Stored records
# # # #
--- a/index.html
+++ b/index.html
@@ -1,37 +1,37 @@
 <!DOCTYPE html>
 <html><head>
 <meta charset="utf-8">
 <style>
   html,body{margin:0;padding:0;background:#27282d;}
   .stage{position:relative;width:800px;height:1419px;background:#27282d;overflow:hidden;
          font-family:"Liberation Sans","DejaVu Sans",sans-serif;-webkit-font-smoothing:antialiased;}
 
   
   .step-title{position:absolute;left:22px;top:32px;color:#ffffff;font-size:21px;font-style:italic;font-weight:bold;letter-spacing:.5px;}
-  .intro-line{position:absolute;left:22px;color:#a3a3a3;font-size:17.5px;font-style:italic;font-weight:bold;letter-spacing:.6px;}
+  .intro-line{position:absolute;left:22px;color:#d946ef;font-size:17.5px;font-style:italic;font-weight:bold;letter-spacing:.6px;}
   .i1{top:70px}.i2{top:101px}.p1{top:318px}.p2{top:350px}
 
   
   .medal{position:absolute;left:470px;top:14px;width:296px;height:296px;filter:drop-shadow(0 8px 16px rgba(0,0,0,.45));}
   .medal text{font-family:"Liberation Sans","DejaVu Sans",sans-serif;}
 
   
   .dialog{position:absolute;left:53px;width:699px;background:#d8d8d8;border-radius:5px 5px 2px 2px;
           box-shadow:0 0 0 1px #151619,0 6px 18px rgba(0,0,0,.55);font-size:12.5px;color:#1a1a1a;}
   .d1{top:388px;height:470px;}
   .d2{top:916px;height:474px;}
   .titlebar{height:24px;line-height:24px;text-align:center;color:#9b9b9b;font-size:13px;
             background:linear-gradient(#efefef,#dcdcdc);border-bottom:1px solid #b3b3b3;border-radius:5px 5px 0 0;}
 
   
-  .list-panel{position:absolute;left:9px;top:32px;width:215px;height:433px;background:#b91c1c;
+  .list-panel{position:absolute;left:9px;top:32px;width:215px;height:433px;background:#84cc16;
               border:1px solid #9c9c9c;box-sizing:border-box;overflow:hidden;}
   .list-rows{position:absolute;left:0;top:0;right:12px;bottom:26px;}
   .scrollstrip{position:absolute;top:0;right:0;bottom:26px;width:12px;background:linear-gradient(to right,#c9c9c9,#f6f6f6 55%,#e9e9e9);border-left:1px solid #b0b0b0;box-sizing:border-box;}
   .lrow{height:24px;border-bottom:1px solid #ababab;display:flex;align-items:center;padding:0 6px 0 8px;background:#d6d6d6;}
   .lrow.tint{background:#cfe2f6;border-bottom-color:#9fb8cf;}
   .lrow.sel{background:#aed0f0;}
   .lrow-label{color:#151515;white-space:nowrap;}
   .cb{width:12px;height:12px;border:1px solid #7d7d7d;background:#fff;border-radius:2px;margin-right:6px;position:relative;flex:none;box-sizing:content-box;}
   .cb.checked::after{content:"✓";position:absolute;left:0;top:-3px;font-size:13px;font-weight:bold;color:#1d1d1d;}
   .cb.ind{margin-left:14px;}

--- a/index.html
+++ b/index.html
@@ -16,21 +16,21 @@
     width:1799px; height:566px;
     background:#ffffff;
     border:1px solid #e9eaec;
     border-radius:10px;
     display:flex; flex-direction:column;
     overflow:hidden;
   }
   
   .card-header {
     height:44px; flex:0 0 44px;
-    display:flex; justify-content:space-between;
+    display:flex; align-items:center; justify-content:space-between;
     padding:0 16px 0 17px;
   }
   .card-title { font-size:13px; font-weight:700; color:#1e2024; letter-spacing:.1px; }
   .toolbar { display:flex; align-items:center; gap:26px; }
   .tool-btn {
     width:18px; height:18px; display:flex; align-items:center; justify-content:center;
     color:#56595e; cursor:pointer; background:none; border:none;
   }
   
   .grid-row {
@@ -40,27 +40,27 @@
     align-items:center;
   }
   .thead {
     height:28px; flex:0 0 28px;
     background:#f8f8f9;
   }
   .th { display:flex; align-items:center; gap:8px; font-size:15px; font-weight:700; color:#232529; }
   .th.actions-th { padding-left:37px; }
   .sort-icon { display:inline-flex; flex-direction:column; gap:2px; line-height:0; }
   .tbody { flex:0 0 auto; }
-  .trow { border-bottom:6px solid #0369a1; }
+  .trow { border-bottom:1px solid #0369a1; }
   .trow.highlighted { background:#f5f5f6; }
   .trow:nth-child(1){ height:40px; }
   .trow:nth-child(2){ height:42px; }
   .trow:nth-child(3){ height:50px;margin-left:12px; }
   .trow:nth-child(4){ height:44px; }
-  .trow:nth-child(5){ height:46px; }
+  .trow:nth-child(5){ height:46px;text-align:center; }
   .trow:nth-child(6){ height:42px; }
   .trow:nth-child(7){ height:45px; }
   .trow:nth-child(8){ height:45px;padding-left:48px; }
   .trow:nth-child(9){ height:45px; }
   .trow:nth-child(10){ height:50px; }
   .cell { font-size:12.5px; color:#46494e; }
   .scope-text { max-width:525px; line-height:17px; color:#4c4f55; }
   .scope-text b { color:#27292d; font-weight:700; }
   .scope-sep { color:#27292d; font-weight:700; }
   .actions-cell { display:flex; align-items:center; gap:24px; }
# # # #
> **Action item**:
The full set of entries must be transcribed exactly.

> **Written answer**:
--- a/index.html
+++ b/index.html
@@ -1,37 +1,37 @@
 <!DOCTYPE html>
 <html><head>
 <meta charset="utf-8">
 <style>
   html,body{margin:0;padding:0;background:#27282d;}
   .stage{position:relative;width:800px;height:1419px;background:#27282d;overflow:hidden;
          font-family:"Liberation Sans","DejaVu Sans",sans-serif;-webkit-font-smoothing:antialiased;}
 
   
   .step-title{position:absolute;left:22px;top:32px;color:#ffffff;font-size:21px;font-style:italic;font-weight:bold;letter-spacing:.5px;}
-  .intro-line{position:absolute;left:22px;color:#a3a3a3;font-size:17.5px;font-style:italic;font-weight:bold;letter-spacing:.6px;}
+  .intro-line{position:absolute;left:22px;color:#d946ef;font-size:17.5px;font-style:italic;font-weight:bold;letter-spacing:.6px;}
   .i1{top:70px}.i2{top:101px}.p1{top:318px}.p2{top:350px}
 
   
   .medal{position:absolute;left:470px;top:14px;width:296px;height:296px;filter:drop-shadow(0 8px 16px rgba(0,0,0,.45));}
   .medal text{font-family:"Liberation Sans","DejaVu Sans",sans-serif;}
 
   
   .dialog{position:absolute;left:53px;width:699px;background:#d8d8d8;border-radius:5px 5px 2px 2px;
           box-shadow:0 0 0 1px #151619,0 6px 18px rgba(0,0,0,.55);font-size:12.5px;color:#1a1a1a;}
   .d1{top:388px;height:470px;}
   .d2{top:916px;height:474px;}
   .titlebar{height:24px;line-height:24px;text-align:center;color:#9b9b9b;font-size:13px;
             background:linear-gradient(#efefef,#dcdcdc);border-bottom:1px solid #b3b3b3;border-radius:5px 5px 0 0;}
 
   
-  .list-panel{position:absolute;left:9px;top:32px;width:215px;height:433px;background:#b91c1c;
+  .list-panel{position:absolute;left:9px;top:32px;width:215px;height:433px;background:#84cc16;
               border:1px solid #9c9c9c;box-sizing:border-box;overflow:hidden;}
   .list-rows{position:absolute;left:0;top:0;right:12px;bottom:26px;}
   .scrollstrip{position:absolute;top:0;right:0;bottom:26px;width:12px;background:linear-gradient(to right,#c9c9c9,#f6f6f6 55%,#e9e9e9);border-left:1px solid #b0b0b0;box-sizing:border-box;}
   .lrow{height:24px;border-bottom:1px solid #ababab;display:flex;align-items:center;padding:0 6px 0 8px;background:#d6d6d6;}
   .lrow.tint{background:#cfe2f6;border-bottom-color:#9fb8cf;}
   .lrow.sel{background:#aed0f0;}
   .lrow-label{color:#151515;white-space:nowrap;}
   .cb{width:12px;height:12px;border:1px solid #7d7d7d;background:#fff;border-radius:2px;margin-right:6px;position:relative;flex:none;box-sizing:content-box;}
   .cb.checked::after{content:"✓";position:absolute;left:0;top:-3px;font-size:13px;font-weight:bold;color:#1d1d1d;}
   .cb.ind{margin-left:14px;}

--- a/index.html
+++ b/index.html
@@ -16,21 +16,21 @@
     width:1799px; height:566px;
     background:#ffffff;
     border:1px solid #e9eaec;
     border-radius:10px;
     display:flex; flex-direction:column;
     overflow:hidden;
   }
   
   .card-header {
     height:44px; flex:0 0 44px;
-    display:flex; justify-content:space-between;
+    display:flex; align-items:center; justify-content:space-between;
     padding:0 16px 0 17px;
   }
   .card-title { font-size:13px; font-weight:700; color:#1e2024; letter-spacing:.1px; }
   .toolbar { display:flex; align-items:center; gap:26px; }
   .tool-btn {
     width:18px; height:18px; display:flex; align-items:center; justify-content:center;
     color:#56595e; cursor:pointer; background:none; border:none;
   }
   
   .grid-row {
@@ -40,27 +40,27 @@
     align-items:center;
   }
   .thead {
     height:28px; flex:0 0 28px;
     background:#f8f8f9;
   }
   .th { display:flex; align-items:center; gap:8px; font-size:15px; font-weight:700; color:#232529; }
   .th.actions-th { padding-left:37px; }
   .sort-icon { display:inline-flex; flex-direction:column; gap:2px; line-height:0; }
   .tbody { flex:0 0 auto; }
-  .trow { border-bottom:6px solid #0369a1; }
+  .trow { border-bottom:1px solid #0369a1; }
   .trow.highlighted { background:#f5f5f6; }
   .trow:nth-child(1){ height:40px; }
   .trow:nth-child(2){ height:42px; }
   .trow:nth-child(3){ height:50px;margin-left:12px; }
   .trow:nth-child(4){ height:44px; }
-  .trow:nth-child(5){ height:46px; }
+  .trow:nth-child(5){ height:46px;text-align:center; }
   .trow:nth-child(6){ height:42px; }
   .trow:nth-child(7){ height:45px; }
   .trow:nth-child(8){ height:45px;padding-left:48px; }
   .trow:nth-child(9){ height:45px; }
   .trow:nth-child(10){ height:50px; }
   .cell { font-size:12.5px; color:#46494e; }
   .scope-text { max-width:525px; line-height:17px; color:#4c4f55; }
   .scope-text b { color:#27292d; font-weight:700; }
   .scope-sep { color:#27292d; font-weight:700; }
   .actions-cell { display:flex; align-items:center; gap:24px; }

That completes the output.